» **Input material**:
---

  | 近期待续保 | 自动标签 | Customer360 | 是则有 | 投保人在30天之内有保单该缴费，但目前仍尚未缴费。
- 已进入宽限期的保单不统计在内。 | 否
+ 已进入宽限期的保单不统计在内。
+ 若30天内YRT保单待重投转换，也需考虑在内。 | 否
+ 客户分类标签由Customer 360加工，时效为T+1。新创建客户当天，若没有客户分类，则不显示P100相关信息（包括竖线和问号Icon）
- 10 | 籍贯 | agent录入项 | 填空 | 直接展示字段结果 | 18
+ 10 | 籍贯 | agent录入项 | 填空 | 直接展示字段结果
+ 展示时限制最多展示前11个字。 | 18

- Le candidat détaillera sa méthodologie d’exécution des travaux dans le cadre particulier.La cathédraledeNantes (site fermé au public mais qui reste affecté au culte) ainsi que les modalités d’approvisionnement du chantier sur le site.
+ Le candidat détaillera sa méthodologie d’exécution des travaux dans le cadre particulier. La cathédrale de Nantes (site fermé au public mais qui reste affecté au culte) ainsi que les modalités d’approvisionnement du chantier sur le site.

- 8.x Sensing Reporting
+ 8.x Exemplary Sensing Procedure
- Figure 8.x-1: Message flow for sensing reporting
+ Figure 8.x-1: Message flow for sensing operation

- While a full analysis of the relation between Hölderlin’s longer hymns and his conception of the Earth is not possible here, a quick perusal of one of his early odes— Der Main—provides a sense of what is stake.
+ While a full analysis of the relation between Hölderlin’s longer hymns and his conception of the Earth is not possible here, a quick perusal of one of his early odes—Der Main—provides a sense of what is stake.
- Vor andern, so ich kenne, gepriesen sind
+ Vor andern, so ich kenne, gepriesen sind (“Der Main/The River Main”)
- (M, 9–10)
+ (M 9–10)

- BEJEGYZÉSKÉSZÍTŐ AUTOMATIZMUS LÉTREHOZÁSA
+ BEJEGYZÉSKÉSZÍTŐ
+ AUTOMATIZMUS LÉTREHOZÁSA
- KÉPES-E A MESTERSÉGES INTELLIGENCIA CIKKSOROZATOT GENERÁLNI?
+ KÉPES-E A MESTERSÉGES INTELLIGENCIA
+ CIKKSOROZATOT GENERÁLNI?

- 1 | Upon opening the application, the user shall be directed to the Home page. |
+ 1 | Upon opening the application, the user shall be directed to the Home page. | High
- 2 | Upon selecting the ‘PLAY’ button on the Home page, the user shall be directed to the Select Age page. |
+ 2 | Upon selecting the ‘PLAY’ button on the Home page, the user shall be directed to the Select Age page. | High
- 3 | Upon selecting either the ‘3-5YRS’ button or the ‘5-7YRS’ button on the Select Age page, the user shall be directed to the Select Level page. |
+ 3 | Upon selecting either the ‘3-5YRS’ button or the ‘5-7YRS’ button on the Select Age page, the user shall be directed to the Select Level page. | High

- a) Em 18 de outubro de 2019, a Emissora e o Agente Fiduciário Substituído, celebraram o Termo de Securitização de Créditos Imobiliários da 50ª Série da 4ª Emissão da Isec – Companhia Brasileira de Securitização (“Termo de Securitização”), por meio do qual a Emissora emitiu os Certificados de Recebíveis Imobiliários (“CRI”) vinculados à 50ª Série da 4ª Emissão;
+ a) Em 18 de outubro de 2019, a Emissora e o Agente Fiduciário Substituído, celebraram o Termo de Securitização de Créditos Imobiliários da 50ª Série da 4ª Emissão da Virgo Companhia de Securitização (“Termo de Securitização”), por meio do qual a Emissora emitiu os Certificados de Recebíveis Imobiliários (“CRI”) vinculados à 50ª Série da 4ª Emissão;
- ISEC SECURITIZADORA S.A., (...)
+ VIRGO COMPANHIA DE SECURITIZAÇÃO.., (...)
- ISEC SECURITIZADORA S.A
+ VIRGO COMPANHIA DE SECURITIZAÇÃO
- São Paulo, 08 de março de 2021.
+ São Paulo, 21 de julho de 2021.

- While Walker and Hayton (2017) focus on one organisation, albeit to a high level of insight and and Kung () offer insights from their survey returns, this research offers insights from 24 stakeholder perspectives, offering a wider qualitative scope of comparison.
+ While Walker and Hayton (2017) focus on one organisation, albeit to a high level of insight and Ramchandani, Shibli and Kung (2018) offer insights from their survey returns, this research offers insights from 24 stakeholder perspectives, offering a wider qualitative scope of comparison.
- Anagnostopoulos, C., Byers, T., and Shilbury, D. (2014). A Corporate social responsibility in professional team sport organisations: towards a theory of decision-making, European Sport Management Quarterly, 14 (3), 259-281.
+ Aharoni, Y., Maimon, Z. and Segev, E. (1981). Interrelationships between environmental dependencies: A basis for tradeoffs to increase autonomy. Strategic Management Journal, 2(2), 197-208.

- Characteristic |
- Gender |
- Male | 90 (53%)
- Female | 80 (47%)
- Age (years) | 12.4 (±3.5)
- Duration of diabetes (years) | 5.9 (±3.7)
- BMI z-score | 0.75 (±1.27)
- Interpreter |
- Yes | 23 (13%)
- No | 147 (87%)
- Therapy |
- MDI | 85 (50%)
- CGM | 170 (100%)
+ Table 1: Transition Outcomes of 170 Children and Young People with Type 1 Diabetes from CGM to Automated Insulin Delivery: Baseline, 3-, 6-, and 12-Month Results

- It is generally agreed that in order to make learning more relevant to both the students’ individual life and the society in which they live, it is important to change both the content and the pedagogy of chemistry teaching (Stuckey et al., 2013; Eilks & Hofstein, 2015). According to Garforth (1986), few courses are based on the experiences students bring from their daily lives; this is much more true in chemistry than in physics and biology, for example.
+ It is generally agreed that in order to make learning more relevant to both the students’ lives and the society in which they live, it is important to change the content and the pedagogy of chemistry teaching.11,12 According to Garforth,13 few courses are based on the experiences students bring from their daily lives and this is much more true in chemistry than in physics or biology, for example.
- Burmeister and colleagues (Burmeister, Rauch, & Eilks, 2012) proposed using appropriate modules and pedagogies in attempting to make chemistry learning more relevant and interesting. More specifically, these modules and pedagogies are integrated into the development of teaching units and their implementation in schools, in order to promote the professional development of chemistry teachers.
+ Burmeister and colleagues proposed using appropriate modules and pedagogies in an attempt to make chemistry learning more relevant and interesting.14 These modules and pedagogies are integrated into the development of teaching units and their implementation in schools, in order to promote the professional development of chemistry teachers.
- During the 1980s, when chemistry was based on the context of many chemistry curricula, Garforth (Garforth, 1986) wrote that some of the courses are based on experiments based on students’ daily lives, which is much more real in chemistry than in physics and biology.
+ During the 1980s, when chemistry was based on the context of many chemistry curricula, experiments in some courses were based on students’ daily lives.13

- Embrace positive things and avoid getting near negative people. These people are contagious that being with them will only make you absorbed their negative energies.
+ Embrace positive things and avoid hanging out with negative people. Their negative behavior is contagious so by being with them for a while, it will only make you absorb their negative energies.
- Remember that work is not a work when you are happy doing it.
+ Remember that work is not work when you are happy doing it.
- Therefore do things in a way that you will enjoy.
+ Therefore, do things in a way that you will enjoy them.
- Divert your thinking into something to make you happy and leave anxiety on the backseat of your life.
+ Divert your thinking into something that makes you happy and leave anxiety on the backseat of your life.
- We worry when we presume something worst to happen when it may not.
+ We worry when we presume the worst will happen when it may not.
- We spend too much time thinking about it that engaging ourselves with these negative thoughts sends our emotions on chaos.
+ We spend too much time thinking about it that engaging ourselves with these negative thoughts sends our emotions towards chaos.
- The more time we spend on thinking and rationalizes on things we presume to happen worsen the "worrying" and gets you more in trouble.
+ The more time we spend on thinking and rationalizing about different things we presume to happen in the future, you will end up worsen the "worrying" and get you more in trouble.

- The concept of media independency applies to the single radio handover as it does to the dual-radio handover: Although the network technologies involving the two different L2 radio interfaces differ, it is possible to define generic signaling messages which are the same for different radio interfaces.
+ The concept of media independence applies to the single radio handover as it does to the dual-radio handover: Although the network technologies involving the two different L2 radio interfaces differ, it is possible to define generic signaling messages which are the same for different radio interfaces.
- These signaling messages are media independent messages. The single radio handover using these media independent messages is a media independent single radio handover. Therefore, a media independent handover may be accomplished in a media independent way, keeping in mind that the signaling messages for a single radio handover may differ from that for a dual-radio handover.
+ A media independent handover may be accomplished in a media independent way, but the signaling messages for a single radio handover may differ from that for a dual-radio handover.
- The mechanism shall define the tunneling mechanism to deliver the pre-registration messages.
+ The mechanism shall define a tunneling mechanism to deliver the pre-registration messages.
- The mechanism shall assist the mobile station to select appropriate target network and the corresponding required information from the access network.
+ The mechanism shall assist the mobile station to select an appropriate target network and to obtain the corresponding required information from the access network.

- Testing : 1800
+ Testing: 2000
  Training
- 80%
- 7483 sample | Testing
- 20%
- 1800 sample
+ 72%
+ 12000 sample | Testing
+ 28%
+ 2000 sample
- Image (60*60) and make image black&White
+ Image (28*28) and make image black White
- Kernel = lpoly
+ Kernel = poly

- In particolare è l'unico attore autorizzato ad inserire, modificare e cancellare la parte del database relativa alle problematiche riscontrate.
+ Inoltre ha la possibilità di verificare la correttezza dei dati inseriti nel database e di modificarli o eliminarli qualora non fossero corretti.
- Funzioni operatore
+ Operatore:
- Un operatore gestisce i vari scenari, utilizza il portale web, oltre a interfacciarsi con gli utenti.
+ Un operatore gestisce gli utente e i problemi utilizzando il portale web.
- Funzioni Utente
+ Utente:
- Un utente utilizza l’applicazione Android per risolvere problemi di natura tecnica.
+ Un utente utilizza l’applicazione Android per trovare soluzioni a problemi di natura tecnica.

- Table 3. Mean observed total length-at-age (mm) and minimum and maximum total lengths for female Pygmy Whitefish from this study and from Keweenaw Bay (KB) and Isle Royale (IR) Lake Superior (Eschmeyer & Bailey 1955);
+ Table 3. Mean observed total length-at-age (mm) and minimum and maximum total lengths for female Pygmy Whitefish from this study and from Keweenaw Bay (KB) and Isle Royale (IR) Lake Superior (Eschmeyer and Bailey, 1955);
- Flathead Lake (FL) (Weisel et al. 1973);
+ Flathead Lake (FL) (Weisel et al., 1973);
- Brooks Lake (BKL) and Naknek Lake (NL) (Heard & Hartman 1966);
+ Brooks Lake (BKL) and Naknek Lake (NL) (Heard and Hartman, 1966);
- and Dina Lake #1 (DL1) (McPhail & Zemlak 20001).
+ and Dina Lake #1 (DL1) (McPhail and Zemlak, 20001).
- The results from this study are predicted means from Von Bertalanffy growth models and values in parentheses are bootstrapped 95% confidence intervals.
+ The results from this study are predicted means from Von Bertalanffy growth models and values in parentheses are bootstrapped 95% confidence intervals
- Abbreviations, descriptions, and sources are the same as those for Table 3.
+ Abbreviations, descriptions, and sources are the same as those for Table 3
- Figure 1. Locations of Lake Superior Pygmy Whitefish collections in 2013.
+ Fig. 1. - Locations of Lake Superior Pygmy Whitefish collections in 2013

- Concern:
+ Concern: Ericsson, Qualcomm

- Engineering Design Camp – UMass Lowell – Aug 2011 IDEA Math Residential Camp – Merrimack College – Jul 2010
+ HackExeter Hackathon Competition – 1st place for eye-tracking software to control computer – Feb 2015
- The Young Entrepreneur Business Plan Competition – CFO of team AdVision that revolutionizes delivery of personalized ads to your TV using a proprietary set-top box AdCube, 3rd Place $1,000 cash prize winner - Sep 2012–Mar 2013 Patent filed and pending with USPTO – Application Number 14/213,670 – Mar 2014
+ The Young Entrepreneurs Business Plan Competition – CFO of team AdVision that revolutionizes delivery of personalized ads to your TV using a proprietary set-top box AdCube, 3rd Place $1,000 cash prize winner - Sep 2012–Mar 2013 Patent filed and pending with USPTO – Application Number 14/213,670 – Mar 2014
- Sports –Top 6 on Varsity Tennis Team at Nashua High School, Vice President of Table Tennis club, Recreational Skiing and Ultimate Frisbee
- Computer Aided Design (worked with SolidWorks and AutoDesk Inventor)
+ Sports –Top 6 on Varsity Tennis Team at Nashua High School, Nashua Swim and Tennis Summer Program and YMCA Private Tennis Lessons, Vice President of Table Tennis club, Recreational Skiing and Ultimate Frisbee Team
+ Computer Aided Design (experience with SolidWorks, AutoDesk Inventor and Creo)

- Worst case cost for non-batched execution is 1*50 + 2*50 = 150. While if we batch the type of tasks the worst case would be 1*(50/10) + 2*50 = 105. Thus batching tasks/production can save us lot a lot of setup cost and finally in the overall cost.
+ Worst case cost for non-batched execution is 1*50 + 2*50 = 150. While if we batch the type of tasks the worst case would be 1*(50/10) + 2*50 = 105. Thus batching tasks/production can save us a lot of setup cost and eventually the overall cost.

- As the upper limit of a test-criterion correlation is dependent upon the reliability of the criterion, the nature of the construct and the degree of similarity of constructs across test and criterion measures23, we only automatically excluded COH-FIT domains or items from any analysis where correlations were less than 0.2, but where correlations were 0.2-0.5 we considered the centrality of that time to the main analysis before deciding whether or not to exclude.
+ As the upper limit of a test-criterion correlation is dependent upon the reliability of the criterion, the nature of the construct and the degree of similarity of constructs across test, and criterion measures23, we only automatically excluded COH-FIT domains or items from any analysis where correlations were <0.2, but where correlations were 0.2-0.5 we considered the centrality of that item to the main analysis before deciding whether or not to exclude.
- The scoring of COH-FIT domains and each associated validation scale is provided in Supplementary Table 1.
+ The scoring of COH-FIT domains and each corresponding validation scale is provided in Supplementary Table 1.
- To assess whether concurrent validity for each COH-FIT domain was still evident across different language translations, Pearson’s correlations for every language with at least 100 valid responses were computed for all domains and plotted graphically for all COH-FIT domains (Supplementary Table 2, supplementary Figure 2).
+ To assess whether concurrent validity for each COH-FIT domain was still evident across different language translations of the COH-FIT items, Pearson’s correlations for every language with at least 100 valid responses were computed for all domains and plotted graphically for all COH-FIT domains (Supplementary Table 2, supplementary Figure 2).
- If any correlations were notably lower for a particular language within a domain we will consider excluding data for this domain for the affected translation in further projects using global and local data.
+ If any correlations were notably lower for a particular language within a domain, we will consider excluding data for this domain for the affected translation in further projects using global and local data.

---

» **What you need to do**:
Output the lines above between the one holding "- and Dina Lake" and the one holding "- Computer Aided", inclusive, with nothing before or after them.

» **Answer to this problem**:
- and Dina Lake #1 (DL1) (McPhail & Zemlak 20001).
+ and Dina Lake #1 (DL1) (McPhail and Zemlak, 20001).
- The results from this study are predicted means from Von Bertalanffy growth models and values in parentheses are bootstrapped 95% confidence intervals.
+ The results from this study are predicted means from Von Bertalanffy growth models and values in parentheses are bootstrapped 95% confidence intervals
- Abbreviations, descriptions, and sources are the same as those for Table 3.
+ Abbreviations, descriptions, and sources are the same as those for Table 3
- Figure 1. Locations of Lake Superior Pygmy Whitefish collections in 2013.
+ Fig. 1. - Locations of Lake Superior Pygmy Whitefish collections in 2013

- Concern:
+ Concern: Ericsson, Qualcomm

- Engineering Design Camp – UMass Lowell – Aug 2011 IDEA Math Residential Camp – Merrimack College – Jul 2010
+ HackExeter Hackathon Competition – 1st place for eye-tracking software to control computer – Feb 2015
- The Young Entrepreneur Business Plan Competition – CFO of team AdVision that revolutionizes delivery of personalized ads to your TV using a proprietary set-top box AdCube, 3rd Place $1,000 cash prize winner - Sep 2012–Mar 2013 Patent filed and pending with USPTO – Application Number 14/213,670 – Mar 2014
+ The Young Entrepreneurs Business Plan Competition – CFO of team AdVision that revolutionizes delivery of personalized ads to your TV using a proprietary set-top box AdCube, 3rd Place $1,000 cash prize winner - Sep 2012–Mar 2013 Patent filed and pending with USPTO – Application Number 14/213,670 – Mar 2014
- Sports –Top 6 on Varsity Tennis Team at Nashua High School, Vice President of Table Tennis club, Recreational Skiing and Ultimate Frisbee
- Computer Aided Design (worked with SolidWorks and AutoDesk Inventor)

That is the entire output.